▶ _Exercise details_
Gather up every line from the entries below that uses the word "space".

(Stored data Opens)

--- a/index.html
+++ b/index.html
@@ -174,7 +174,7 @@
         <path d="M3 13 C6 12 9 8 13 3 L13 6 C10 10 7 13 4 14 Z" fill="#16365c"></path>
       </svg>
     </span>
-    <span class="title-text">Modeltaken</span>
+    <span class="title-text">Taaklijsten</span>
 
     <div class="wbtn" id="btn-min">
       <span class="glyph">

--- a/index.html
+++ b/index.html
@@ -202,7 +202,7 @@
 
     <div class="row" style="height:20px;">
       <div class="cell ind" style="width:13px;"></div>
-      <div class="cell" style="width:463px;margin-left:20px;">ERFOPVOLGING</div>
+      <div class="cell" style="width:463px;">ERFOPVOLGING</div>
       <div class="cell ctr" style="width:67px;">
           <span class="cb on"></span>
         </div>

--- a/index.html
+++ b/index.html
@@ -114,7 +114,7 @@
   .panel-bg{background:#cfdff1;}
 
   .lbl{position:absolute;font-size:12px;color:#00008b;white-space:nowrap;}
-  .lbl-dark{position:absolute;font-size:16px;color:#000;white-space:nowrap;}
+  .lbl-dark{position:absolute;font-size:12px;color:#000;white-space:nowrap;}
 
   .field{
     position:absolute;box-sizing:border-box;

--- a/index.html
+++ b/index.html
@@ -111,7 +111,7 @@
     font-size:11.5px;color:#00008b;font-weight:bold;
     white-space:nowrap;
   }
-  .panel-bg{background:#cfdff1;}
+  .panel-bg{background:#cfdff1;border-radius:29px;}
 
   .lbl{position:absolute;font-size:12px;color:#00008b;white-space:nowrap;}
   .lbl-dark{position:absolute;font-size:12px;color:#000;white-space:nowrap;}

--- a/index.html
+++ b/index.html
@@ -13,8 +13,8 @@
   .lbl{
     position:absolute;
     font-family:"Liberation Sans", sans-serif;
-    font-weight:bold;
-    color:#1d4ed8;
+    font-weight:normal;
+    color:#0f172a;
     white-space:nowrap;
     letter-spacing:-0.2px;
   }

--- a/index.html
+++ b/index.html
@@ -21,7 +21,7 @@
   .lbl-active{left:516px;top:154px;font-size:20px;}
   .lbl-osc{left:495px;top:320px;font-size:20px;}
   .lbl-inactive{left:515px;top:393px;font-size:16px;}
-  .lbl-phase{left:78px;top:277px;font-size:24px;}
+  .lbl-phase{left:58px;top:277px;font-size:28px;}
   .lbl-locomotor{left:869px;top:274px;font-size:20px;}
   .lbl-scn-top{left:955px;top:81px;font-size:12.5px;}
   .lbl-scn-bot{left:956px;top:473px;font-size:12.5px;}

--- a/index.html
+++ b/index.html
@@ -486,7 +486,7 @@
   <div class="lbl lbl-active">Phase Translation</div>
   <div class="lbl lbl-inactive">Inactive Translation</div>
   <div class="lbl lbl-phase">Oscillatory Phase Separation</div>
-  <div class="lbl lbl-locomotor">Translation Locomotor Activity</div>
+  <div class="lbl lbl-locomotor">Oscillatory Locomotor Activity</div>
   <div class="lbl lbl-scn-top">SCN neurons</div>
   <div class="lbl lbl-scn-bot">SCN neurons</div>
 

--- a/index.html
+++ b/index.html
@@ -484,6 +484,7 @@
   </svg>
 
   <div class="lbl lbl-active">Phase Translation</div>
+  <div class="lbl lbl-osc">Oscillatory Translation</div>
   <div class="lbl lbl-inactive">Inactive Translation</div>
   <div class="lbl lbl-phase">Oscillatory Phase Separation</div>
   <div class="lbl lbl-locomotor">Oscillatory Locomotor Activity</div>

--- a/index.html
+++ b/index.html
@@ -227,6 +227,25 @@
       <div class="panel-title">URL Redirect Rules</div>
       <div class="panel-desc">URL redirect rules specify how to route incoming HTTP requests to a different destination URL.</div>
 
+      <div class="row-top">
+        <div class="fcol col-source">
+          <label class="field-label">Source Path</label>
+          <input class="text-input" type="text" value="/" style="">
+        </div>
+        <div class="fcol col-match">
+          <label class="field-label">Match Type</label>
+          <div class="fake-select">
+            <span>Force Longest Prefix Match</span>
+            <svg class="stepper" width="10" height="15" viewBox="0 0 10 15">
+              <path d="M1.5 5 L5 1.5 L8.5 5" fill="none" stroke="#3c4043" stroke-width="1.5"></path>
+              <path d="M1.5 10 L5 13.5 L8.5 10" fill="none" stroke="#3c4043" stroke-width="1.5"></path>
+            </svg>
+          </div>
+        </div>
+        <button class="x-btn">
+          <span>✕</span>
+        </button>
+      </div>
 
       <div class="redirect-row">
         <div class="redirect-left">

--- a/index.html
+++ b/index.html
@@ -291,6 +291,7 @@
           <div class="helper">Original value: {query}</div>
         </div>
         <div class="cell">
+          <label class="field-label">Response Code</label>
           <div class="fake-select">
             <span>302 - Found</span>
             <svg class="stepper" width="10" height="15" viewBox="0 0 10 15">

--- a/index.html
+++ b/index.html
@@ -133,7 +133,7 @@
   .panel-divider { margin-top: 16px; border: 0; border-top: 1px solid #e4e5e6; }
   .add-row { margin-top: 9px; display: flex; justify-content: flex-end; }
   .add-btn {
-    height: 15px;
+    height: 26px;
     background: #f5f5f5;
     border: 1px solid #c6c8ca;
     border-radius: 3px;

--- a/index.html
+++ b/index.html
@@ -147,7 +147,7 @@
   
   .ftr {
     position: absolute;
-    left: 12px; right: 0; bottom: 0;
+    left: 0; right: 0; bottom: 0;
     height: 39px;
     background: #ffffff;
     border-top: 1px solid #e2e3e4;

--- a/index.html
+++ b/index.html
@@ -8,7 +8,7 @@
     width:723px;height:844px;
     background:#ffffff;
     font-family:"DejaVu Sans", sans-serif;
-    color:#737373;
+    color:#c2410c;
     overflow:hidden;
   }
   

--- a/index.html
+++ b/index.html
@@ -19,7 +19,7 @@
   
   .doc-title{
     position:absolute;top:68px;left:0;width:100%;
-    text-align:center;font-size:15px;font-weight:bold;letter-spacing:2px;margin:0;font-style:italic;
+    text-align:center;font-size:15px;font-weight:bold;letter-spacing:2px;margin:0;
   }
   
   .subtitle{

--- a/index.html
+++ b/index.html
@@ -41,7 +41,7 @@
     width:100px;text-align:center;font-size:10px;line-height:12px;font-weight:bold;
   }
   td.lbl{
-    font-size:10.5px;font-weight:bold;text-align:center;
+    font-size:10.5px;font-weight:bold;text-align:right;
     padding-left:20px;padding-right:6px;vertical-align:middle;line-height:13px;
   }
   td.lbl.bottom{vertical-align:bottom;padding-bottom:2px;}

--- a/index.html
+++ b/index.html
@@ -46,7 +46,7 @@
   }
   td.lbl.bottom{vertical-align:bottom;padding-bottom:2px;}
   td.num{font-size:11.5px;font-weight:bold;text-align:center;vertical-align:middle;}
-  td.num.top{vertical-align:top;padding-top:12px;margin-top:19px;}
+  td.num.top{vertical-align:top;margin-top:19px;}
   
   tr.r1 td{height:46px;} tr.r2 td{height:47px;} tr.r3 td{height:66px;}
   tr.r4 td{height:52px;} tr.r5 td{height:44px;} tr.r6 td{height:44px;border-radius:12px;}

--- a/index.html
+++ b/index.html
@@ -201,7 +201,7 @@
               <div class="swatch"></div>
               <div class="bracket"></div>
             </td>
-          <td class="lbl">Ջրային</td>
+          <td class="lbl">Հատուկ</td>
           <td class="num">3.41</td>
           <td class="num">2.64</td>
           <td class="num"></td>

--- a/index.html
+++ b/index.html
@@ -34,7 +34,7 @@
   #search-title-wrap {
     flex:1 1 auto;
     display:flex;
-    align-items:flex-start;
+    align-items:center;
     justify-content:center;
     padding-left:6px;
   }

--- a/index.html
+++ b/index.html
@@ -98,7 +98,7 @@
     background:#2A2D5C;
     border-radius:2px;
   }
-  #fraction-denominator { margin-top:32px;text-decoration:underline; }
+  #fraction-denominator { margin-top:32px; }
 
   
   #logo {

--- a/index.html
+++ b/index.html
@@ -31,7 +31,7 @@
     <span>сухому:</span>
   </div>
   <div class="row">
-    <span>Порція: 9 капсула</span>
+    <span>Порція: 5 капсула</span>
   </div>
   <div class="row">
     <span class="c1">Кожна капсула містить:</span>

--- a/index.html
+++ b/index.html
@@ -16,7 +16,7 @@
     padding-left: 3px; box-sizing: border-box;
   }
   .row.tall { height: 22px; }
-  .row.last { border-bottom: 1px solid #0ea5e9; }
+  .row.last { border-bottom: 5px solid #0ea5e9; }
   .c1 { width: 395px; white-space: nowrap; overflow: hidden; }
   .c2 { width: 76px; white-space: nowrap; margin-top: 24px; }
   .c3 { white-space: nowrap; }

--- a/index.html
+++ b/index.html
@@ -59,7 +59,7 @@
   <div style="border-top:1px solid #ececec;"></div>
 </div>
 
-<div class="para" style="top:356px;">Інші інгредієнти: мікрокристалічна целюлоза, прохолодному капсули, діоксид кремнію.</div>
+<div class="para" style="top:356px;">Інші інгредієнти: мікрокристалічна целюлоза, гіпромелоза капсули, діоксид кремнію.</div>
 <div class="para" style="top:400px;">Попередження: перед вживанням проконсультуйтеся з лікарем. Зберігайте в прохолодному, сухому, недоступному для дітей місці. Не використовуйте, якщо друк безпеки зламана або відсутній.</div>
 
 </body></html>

(Stored data Closes)

▶ _Problem solution_
   .lbl{position:absolute;font-size:12px;color:#00008b;white-space:nowrap;}
-  .lbl-dark{position:absolute;font-size:16px;color:#000;white-space:nowrap;}
+  .lbl-dark{position:absolute;font-size:12px;color:#000;white-space:nowrap;}
     white-space:nowrap;
   .lbl{position:absolute;font-size:12px;color:#00008b;white-space:nowrap;}
   .lbl-dark{position:absolute;font-size:12px;color:#000;white-space:nowrap;}
     white-space:nowrap;
   .c1 { width: 395px; white-space: nowrap; overflow: hidden; }
   .c2 { width: 76px; white-space: nowrap; margin-top: 24px; }
   .c3 { white-space: nowrap; }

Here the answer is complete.